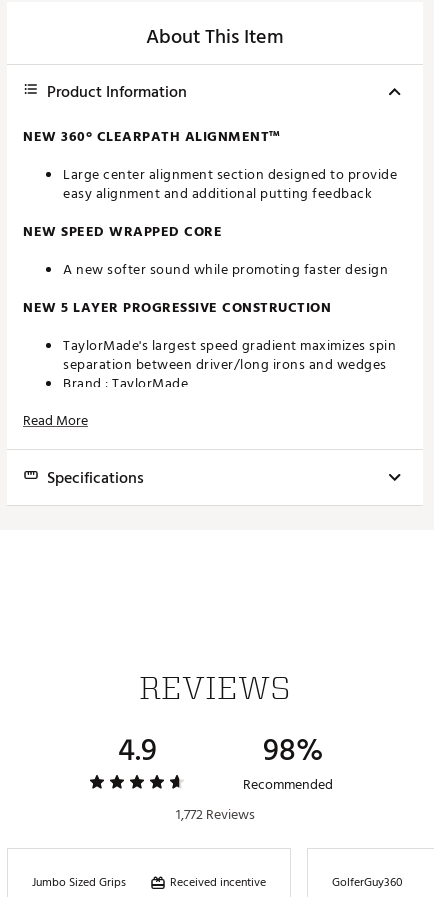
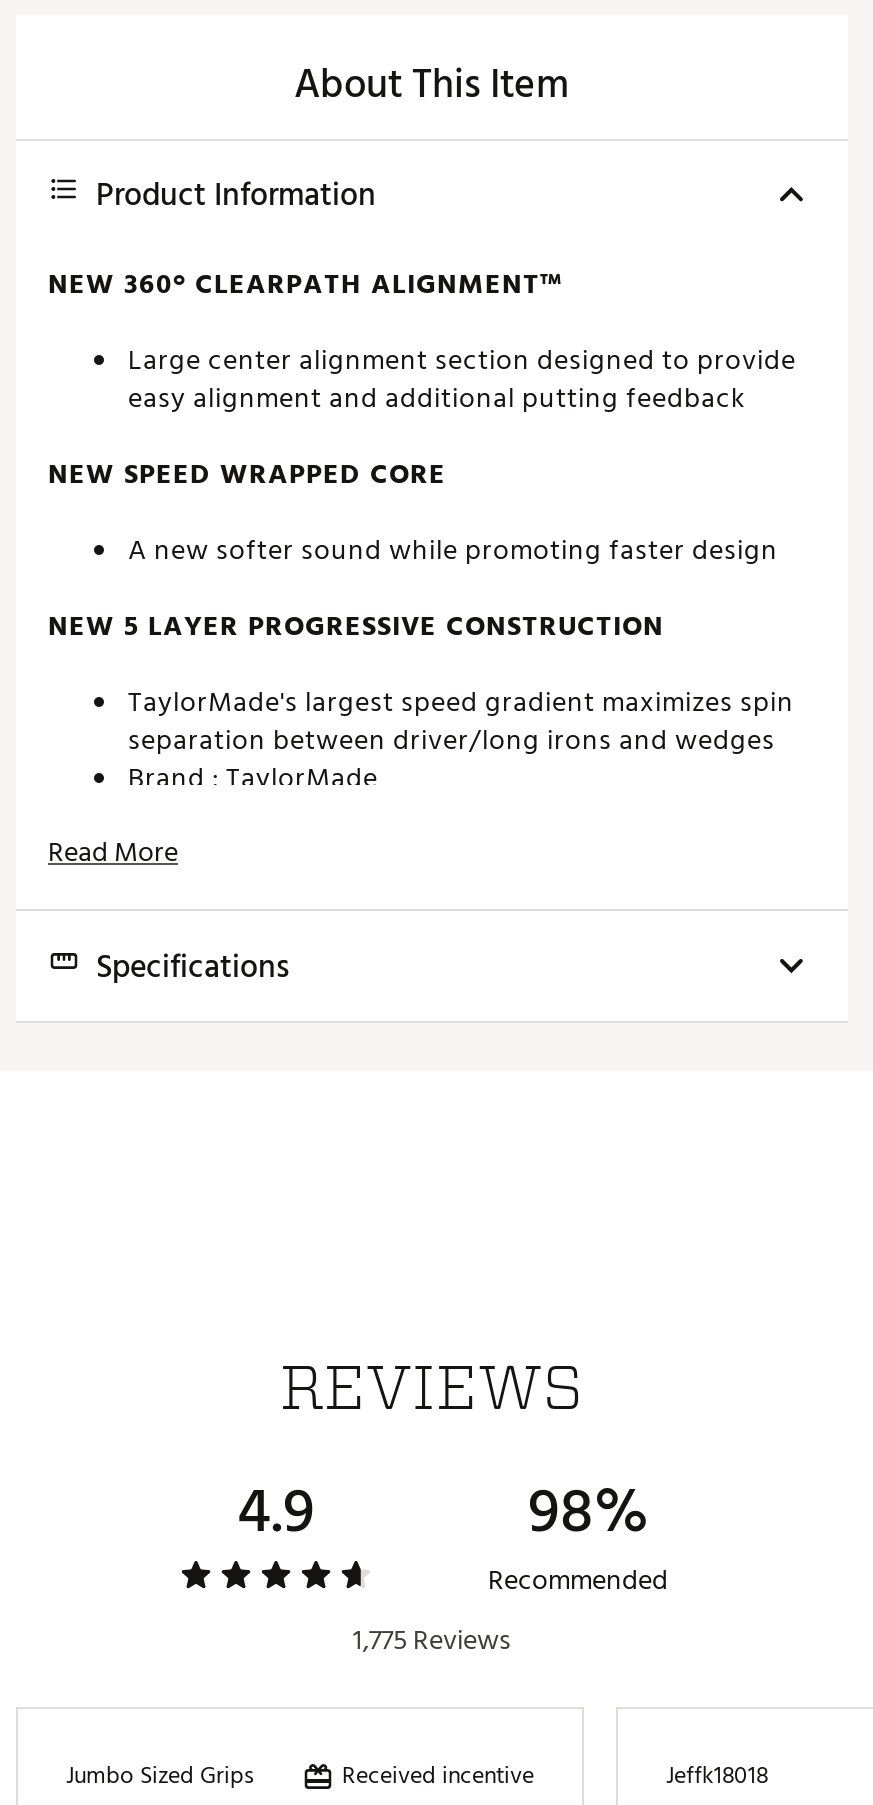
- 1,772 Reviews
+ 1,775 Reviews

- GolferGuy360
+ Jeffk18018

==

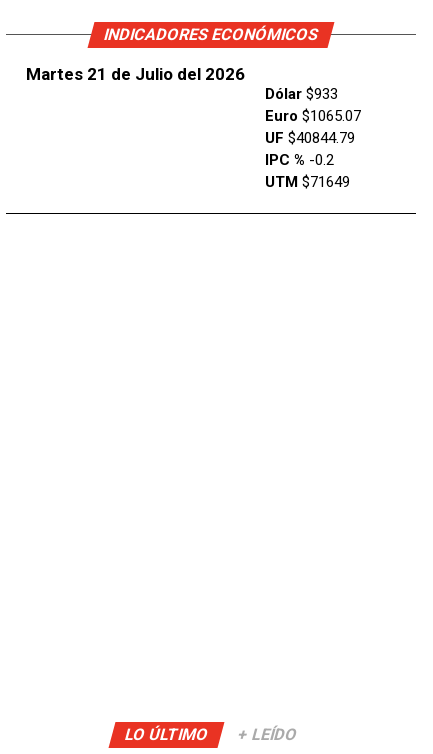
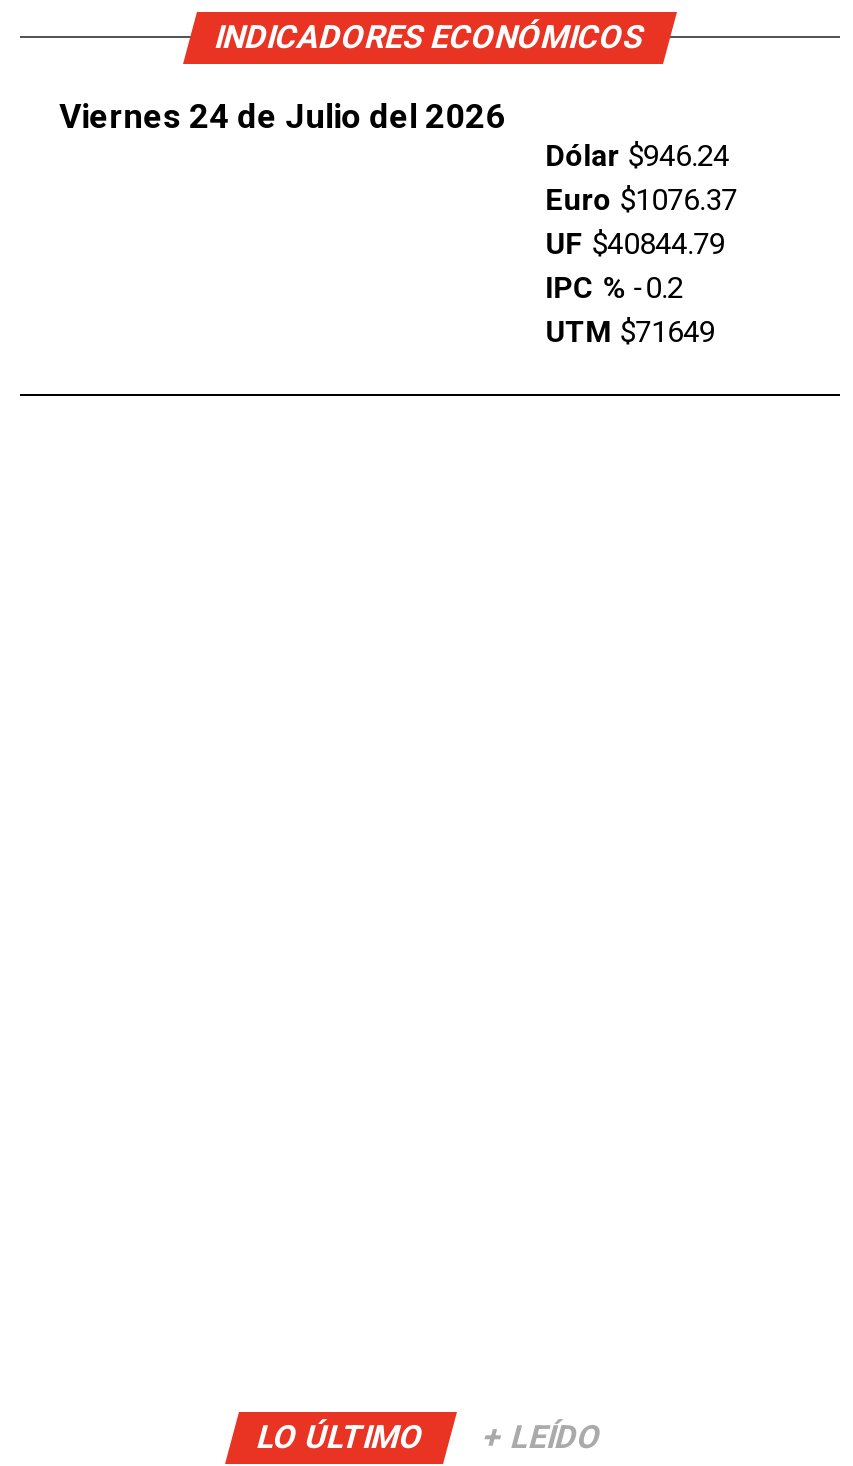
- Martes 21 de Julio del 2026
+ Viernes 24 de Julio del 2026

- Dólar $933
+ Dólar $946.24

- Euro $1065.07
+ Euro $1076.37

---

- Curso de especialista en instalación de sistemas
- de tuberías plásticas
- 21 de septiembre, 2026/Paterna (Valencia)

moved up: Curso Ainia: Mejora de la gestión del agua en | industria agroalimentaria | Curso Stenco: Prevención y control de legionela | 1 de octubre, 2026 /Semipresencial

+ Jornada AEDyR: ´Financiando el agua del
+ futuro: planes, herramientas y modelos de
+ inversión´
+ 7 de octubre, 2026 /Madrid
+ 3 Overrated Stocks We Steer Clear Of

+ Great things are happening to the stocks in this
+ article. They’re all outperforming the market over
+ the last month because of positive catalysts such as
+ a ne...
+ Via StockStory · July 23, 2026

[Work request] Above are the records; from them, give again exactly the lines from the one containing "moved up: Curso" to the one containing "July 23, 2026", both lines included, and nothing more.

[Solution for this problem]
moved up: Curso Ainia: Mejora de la gestión del agua en | industria agroalimentaria | Curso Stenco: Prevención y control de legionela | 1 de octubre, 2026 /Semipresencial

+ Jornada AEDyR: ´Financiando el agua del
+ futuro: planes, herramientas y modelos de
+ inversión´
+ 7 de octubre, 2026 /Madrid
+ 3 Overrated Stocks We Steer Clear Of

+ Great things are happening to the stocks in this
+ article. They’re all outperforming the market over
+ the last month because of positive catalysts such as
+ a ne...
+ Via StockStory · July 23, 2026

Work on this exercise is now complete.